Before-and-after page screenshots
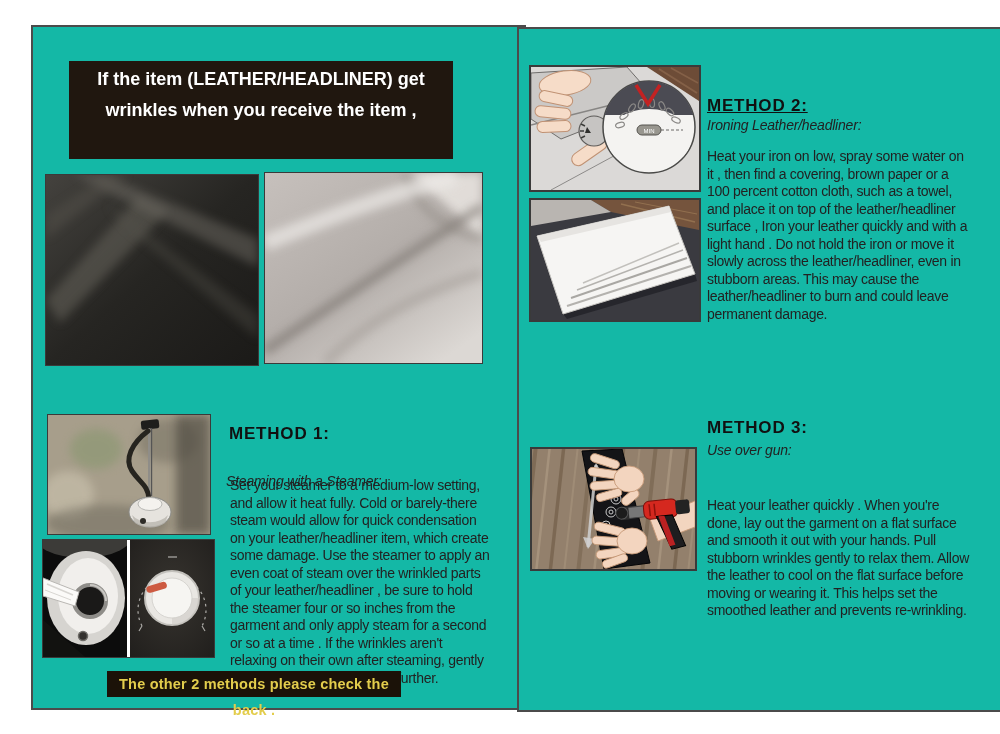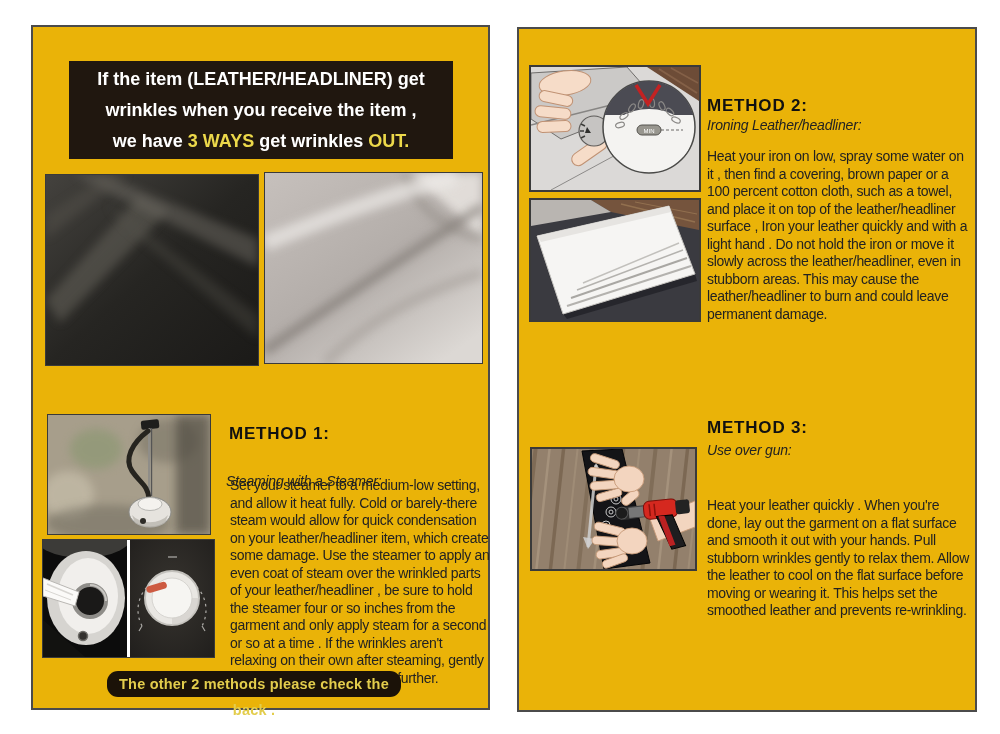--- a/index.html
+++ b/index.html
@@ -5,7 +5,7 @@
   html,body{margin:0;padding:0;background:#fff;}
   #stage{position:relative;width:1000px;height:734px;background:#ffffff;overflow:hidden;
          font-family:"Liberation Sans", sans-serif;color:#1a1a1a;}
-  .panel{position:absolute;background:#eab308;border:2px solid #4b4b4b;}
+  .panel{position:absolute;background:#14b8a6;border:2px solid #4b4b4b;padding-left:36px;}
   .photo{position:absolute;border:1px solid #3a3a3a;overflow:hidden;background:#888;}
   .photo svg{display:block;width:100%;height:100%;}
   .hdr-box{position:absolute;background:#20170f;color:#fff;text-align:center;

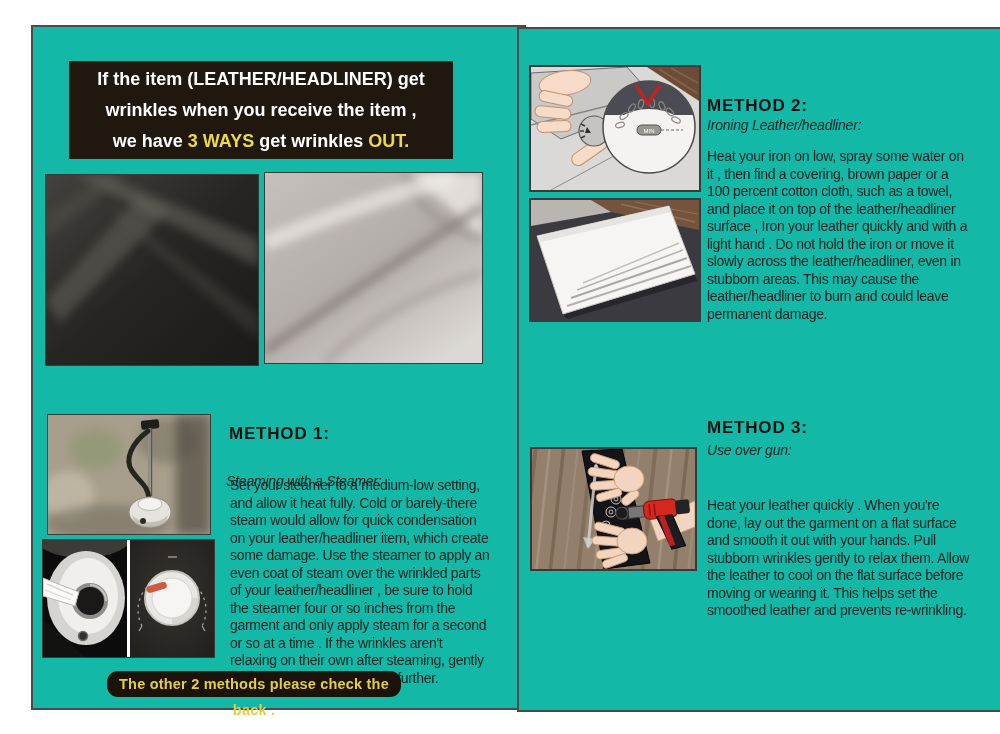--- a/index.html
+++ b/index.html
@@ -173,7 +173,7 @@
       </svg>
     </div>
 
-    <div class="m-title" style="left:188px;top:67px;">METHOD 2:</div>
+    <div class="m-title" style="left:188px;top:67px;text-decoration:underline;">METHOD 2:</div>
     <div class="m-sub" style="left:188px;top:88px;">Ironing Leather/headliner:</div>
     <div class="m-body" style="left:188px;top:107px;width:266px;">Heat your iron on low,  spray some water on it , then find a covering, brown paper or a 100 percent cotton cloth, such as a towel, and place it on top of the leather/headliner surface , Iron your leather quickly and with a light hand . Do not hold the iron or move it slowly across the leather/headliner, even in stubborn areas. This may cause the leather/headliner to burn and could leave permanent damage.</div>
 

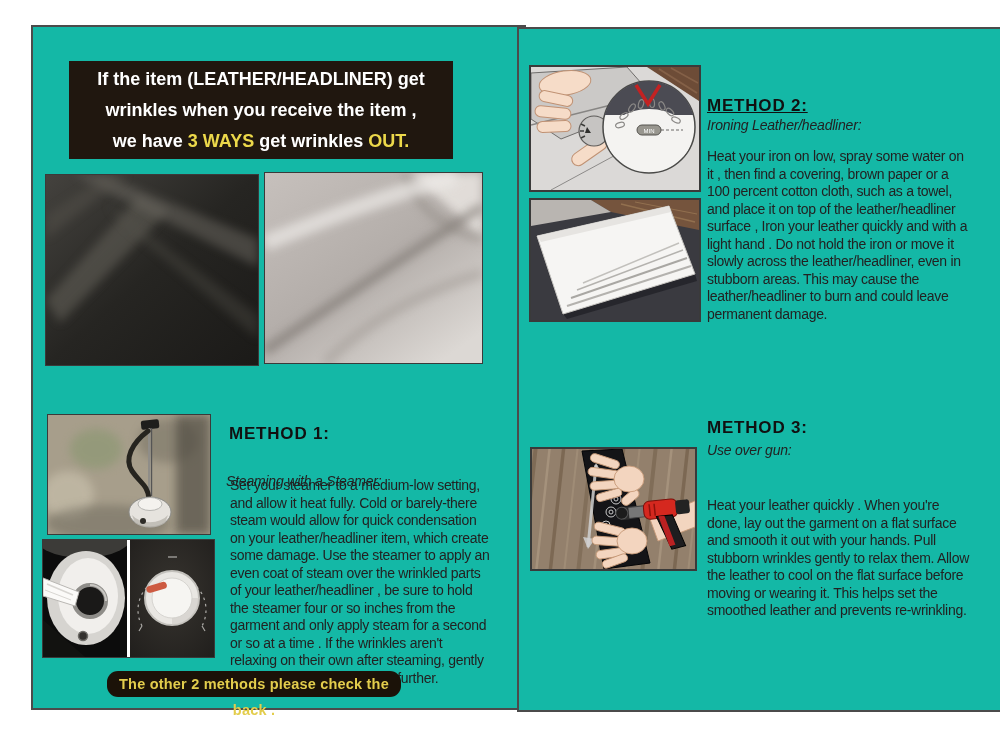--- a/index.html
+++ b/index.html
@@ -29,7 +29,6 @@
     <div class="hdr-box" style="left:36px;top:34px;width:384px;height:95px;">
       <div>If the item (LEATHER/HEADLINER) get</div>
       <div>wrinkles when you receive the item ,</div>
-      <div><span>we have</span> <span class="hl">3 WAYS</span> <span>get wrinkles</span> <span class="hl">OUT.</span></div>
     </div>
 
     <div class="photo" style="left:12px;top:147px;width:212px;height:190px;">

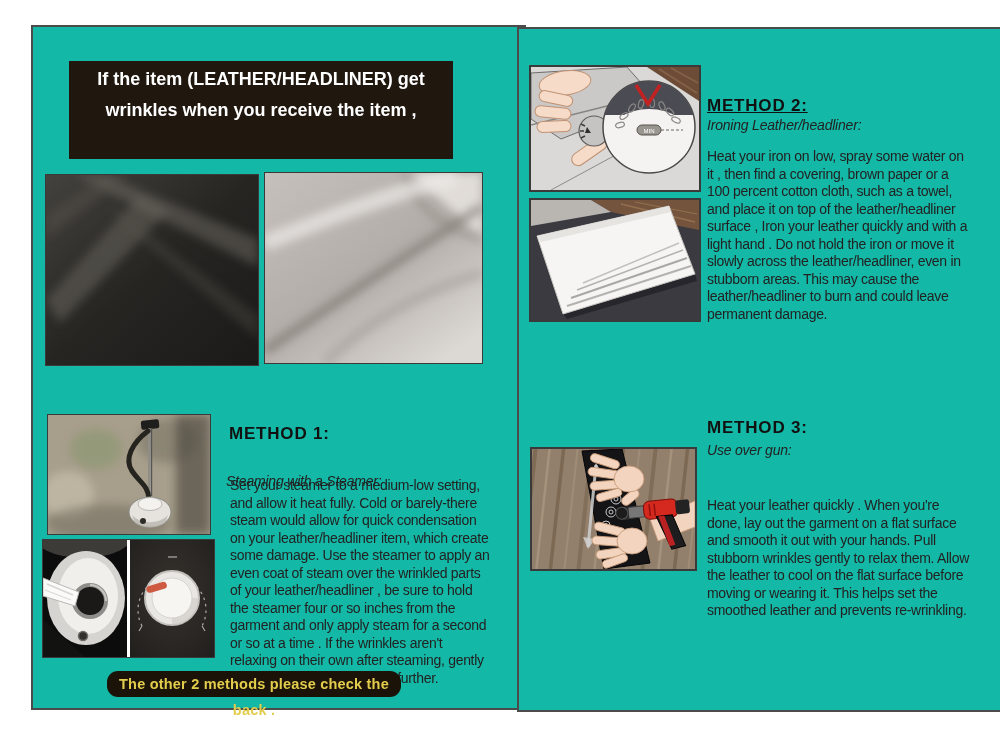--- a/index.html
+++ b/index.html
@@ -15,7 +15,7 @@
   .m-sub{position:absolute;font-size:14px;color:#222;letter-spacing:-0.2px;font-style:italic;}
   .m-body{position:absolute;font-size:14px;line-height:17.5px;color:#222;letter-spacing:-0.3px;margin-top:12px;}
   .banner{position:absolute;background:#1b1208;color:#e3cd4c;font-size:14.5px;font-weight:bold;
-          text-align:center;line-height:26px;letter-spacing:0.2px;border-radius:11px;}
+          text-align:center;line-height:26px;letter-spacing:0.2px;}
   .img-pair{position:absolute;border:1px solid #3a3a3a;background:#fff;display:flex;gap:3px;}
   .img-pair svg{display:block;height:100%;}
 </style>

Exercise brief
Copy all the records word for word and keep the pictures out.

Answer to this task
--- a/index.html
+++ b/index.html
@@ -5,7 +5,7 @@
   html,body{margin:0;padding:0;background:#fff;}
   #stage{position:relative;width:1000px;height:734px;background:#ffffff;overflow:hidden;
          font-family:"Liberation Sans", sans-serif;color:#1a1a1a;}
-  .panel{position:absolute;background:#eab308;border:2px solid #4b4b4b;}
+  .panel{position:absolute;background:#14b8a6;border:2px solid #4b4b4b;padding-left:36px;}
   .photo{position:absolute;border:1px solid #3a3a3a;overflow:hidden;background:#888;}
   .photo svg{display:block;width:100%;height:100%;}
   .hdr-box{position:absolute;background:#20170f;color:#fff;text-align:center;

--- a/index.html
+++ b/index.html
@@ -173,7 +173,7 @@
       </svg>
     </div>
 
-    <div class="m-title" style="left:188px;top:67px;">METHOD 2:</div>
+    <div class="m-title" style="left:188px;top:67px;text-decoration:underline;">METHOD 2:</div>
     <div class="m-sub" style="left:188px;top:88px;">Ironing Leather/headliner:</div>
     <div class="m-body" style="left:188px;top:107px;width:266px;">Heat your iron on low,  spray some water on it , then find a covering, brown paper or a 100 percent cotton cloth, such as a towel, and place it on top of the leather/headliner surface , Iron your leather quickly and with a light hand . Do not hold the iron or move it slowly across the leather/headliner, even in stubborn areas. This may cause the leather/headliner to burn and could leave permanent damage.</div>
 

--- a/index.html
+++ b/index.html
@@ -29,7 +29,6 @@
     <div class="hdr-box" style="left:36px;top:34px;width:384px;height:95px;">
       <div>If the item (LEATHER/HEADLINER) get</div>
       <div>wrinkles when you receive the item ,</div>
-      <div><span>we have</span> <span class="hl">3 WAYS</span> <span>get wrinkles</span> <span class="hl">OUT.</span></div>
     </div>
 
     <div class="photo" style="left:12px;top:147px;width:212px;height:190px;">

--- a/index.html
+++ b/index.html
@@ -15,7 +15,7 @@
   .m-sub{position:absolute;font-size:14px;color:#222;letter-spacing:-0.2px;font-style:italic;}
   .m-body{position:absolute;font-size:14px;line-height:17.5px;color:#222;letter-spacing:-0.3px;margin-top:12px;}
   .banner{position:absolute;background:#1b1208;color:#e3cd4c;font-size:14.5px;font-weight:bold;
-          text-align:center;line-height:26px;letter-spacing:0.2px;border-radius:11px;}
+          text-align:center;line-height:26px;letter-spacing:0.2px;}
   .img-pair{position:absolute;border:1px solid #3a3a3a;background:#fff;display:flex;gap:3px;}
   .img-pair svg{display:block;height:100%;}
 </style>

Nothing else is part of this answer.